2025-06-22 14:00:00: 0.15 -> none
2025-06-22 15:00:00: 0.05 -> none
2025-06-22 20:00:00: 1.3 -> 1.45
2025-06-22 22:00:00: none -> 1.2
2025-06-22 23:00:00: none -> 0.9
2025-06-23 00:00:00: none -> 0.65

:::

PROBLEM TO WORK ON: Across all lines of the data above, count those that contain the word "none", giving the number without further comment.

WRITTEN SOLUTION: 5